Судья

Всё произошло совсем не так, как он себе это представлял. Не так, как пишут в книжках и показывают в кино. Не так, как рассказывали многочисленные «очевидцы». Не было никакого света в конце туннеля, да и самого туннеля тоже не было.
Максим просто заваривал чай и случайно коснулся горячего чайника. Резко отдёрнув руку, он опрокинул чашку со стола. И всё. Но этого оказалось достаточно. Ощущение неотвратимости происходящего заполнило его сознание и ввело в ступор. Молнией промелькнувшая в сердце боль, сменилась чувством абсолютного покоя. Он безвольно наблюдал за медленно падающей со стола чашкой. Плавно выливающаяся вода разделялась на капли и опускалась на пол, разбиваясь на множество фрагментов, которые расползались в разные стороны. Он с удивлением и восторгом смотрел на происходящее, никогда доселе не виданное им, явление.
– Как в замедленном кино, – услышал он за спиной и оглянулся.

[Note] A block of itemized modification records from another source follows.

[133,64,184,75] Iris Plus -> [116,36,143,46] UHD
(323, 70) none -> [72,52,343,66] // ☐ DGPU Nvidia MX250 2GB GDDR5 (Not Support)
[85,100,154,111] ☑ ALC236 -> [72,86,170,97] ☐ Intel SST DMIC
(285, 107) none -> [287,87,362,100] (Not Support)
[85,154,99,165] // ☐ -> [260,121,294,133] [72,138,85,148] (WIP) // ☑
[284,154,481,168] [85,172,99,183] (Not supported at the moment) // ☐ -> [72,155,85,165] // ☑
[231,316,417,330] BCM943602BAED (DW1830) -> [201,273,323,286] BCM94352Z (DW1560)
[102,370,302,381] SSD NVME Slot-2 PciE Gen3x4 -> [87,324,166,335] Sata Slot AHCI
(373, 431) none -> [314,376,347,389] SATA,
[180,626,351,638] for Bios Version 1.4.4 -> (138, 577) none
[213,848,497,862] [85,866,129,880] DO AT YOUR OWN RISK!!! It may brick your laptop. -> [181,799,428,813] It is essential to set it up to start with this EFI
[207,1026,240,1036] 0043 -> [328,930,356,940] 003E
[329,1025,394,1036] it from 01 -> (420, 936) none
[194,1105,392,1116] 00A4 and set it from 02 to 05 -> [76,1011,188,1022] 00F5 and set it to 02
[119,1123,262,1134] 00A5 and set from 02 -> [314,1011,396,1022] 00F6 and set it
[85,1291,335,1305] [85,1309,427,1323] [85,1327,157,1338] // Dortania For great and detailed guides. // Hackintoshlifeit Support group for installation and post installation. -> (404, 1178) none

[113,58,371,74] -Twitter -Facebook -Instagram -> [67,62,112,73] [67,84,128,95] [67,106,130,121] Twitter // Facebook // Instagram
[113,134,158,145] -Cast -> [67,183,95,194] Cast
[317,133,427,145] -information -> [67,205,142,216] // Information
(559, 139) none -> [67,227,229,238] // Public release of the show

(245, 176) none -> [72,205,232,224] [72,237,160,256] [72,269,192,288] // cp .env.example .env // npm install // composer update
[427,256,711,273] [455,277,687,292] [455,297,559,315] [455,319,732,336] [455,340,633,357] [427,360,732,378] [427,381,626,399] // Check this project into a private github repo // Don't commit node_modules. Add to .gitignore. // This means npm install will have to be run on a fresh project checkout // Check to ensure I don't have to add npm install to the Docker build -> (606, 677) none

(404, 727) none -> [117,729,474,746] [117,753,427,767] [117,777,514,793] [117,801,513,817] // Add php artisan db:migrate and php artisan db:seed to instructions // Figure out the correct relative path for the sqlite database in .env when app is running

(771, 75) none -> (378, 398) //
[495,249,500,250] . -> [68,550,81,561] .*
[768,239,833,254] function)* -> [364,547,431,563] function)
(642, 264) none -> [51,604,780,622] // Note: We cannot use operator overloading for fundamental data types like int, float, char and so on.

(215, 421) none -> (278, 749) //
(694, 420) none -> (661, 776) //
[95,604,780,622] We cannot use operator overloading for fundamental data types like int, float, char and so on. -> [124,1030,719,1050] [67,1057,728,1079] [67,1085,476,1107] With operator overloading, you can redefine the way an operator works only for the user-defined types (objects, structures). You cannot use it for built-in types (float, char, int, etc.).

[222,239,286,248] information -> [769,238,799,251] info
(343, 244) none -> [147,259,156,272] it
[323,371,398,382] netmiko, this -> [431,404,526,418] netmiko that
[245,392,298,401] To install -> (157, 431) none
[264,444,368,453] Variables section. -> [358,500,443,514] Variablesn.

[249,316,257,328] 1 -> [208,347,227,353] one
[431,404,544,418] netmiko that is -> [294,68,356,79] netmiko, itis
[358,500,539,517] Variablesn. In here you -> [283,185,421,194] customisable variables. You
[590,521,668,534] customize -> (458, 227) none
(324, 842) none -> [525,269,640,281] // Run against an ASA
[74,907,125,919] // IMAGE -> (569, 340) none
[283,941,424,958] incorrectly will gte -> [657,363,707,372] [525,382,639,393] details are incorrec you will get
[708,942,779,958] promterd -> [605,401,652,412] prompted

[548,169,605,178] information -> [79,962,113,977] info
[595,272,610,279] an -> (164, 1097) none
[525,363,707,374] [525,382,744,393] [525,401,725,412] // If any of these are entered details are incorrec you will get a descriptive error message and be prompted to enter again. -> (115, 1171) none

Молодой парень стоял, опираясь плечом о стенку,  и улыбался.
– Необычное ощущение, не правда ли?
– Да, необычное, – ответил Максим, совершенно не удивляясь появлению в квартире незнакомого человека.
– Так всегда бывает при переходе, – пояснил парень, и, заметив в движении Максима желание обернуться, добавил, – не смотри.
– Почему, – удивился Максим?
– Лучше не видеть, что там… Это может вызвать в тебе неприятные чувства. Они будут отвлекать.
– А что там?
– Твоё умирающее тело. Смерть всегда вызывает неприятные чувства, а тем более собственная. Впрочем, можешь смотреть. Это не возбраняется. Но нам пора.
– А, так я умер?
– Ты опечален?
– Немного.  А впрочем, мёртвые не жалеют.
– Тогда всё в порядке.
– А ты кто?
– Я твой проводник.
– И что мне делать?
– Идти со мной.
– Куда?
– На суд.
– Значит всё-таки суд, – пробормотал Максим.

Сразу же за дверным проёмом они погрузились в густой туман.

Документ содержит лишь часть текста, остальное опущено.